**Aim of the exercise**. Pictures are to be skipped. Retype exactly the lines from the top of the material through the one with "- The rights", and only those.

**Excerpted data**.
== Segment start ==
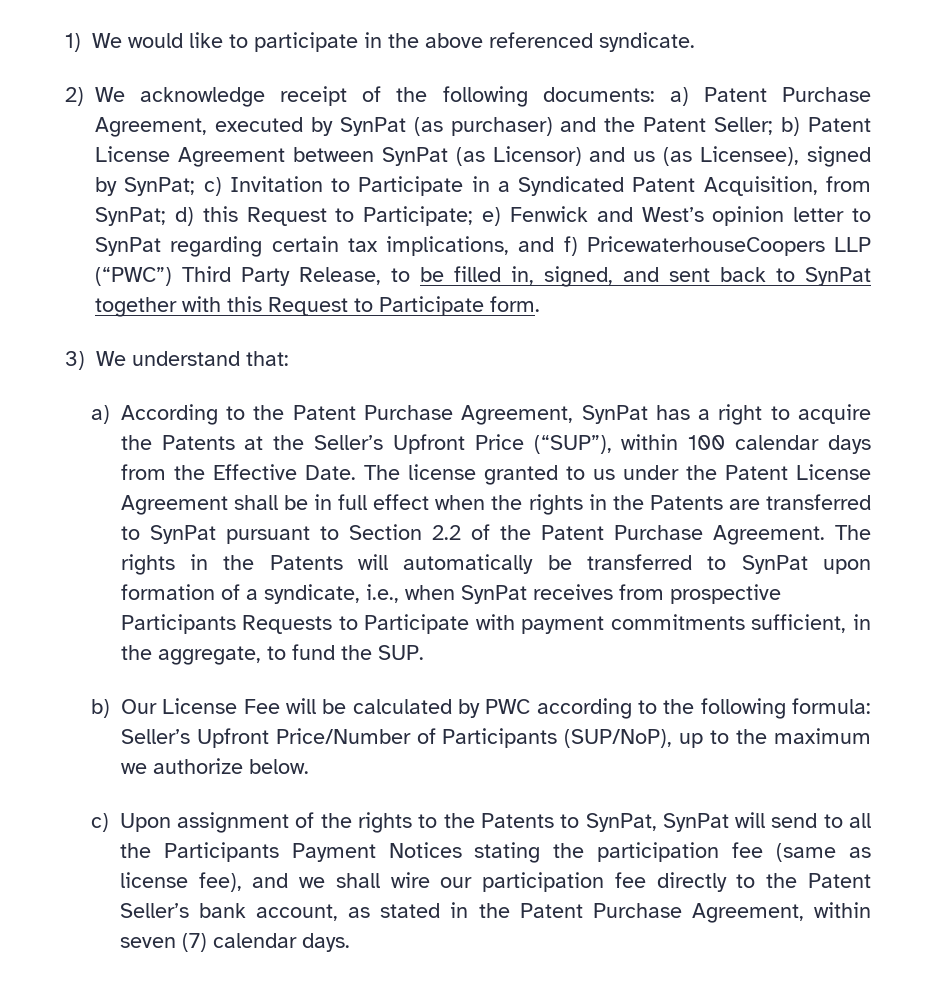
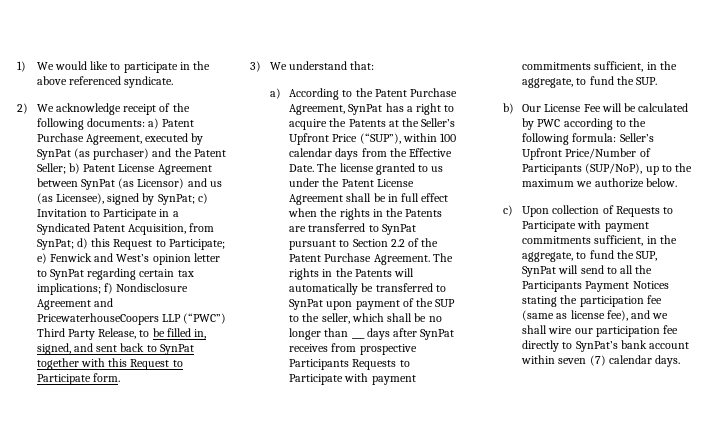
- e) Fenwick and West’s opinion letter to SynPat regarding certain tax implications, and f) PricewaterhouseCoopers LLP (“PWC”) Third Party Release, to be filled in, signed, and sent back to SynPat together with this Request to Participate form.
+ e) Fenwick and West’s opinion letter to SynPat regarding certain tax implications; f) Nondisclosure Agreement and PricewaterhouseCoopers LLP (“PWC”) Third Party Release, to be filled in, signed, and sent back to SynPat together with this Request to Participate form.
- The rights in the Patents will automatically be transferred to SynPat upon formation of a syndicate, i.e., when SynPat receives from prospective Participants Requests to Participate with payment commitments sufficient, in the aggregate, to fund the SUP.
+ The rights in the Patents will automatically be transferred to SynPat upon payment of the SUP to the seller, which shall be no longer than ___ days after SynPat receives from prospective Participants Requests to Participate with payment commitments sufficient, in the aggregate, to fund the SUP.
- c) Upon assignment of the rights to the Patents to SynPat, SynPat will send to all the Participants Payment Notices stating the participation fee (same as license fee), and we shall wire our participation fee directly to the Patent Seller’s bank account, as stated in the Patent Purchase Agreement, within seven (7) calendar days.
+ c) Upon collection of Requests to Participate with payment commitments sufficient, in the aggregate, to fund the SUP, SynPat will send to all the Participants Payment Notices stating the participation fee (same as license fee), and we shall wire our participation fee directly to SynPat’s bank account within seven (7) calendar days.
== Segment end ==
**Solution for this task**.
- e) Fenwick and West’s opinion letter to SynPat regarding certain tax implications, and f) PricewaterhouseCoopers LLP (“PWC”) Third Party Release, to be filled in, signed, and sent back to SynPat together with this Request to Participate form.
+ e) Fenwick and West’s opinion letter to SynPat regarding certain tax implications; f) Nondisclosure Agreement and PricewaterhouseCoopers LLP (“PWC”) Third Party Release, to be filled in, signed, and sent back to SynPat together with this Request to Participate form.
- The rights in the Patents will automatically be transferred to SynPat upon formation of a syndicate, i.e., when SynPat receives from prospective Participants Requests to Participate with payment commitments sufficient, in the aggregate, to fund the SUP.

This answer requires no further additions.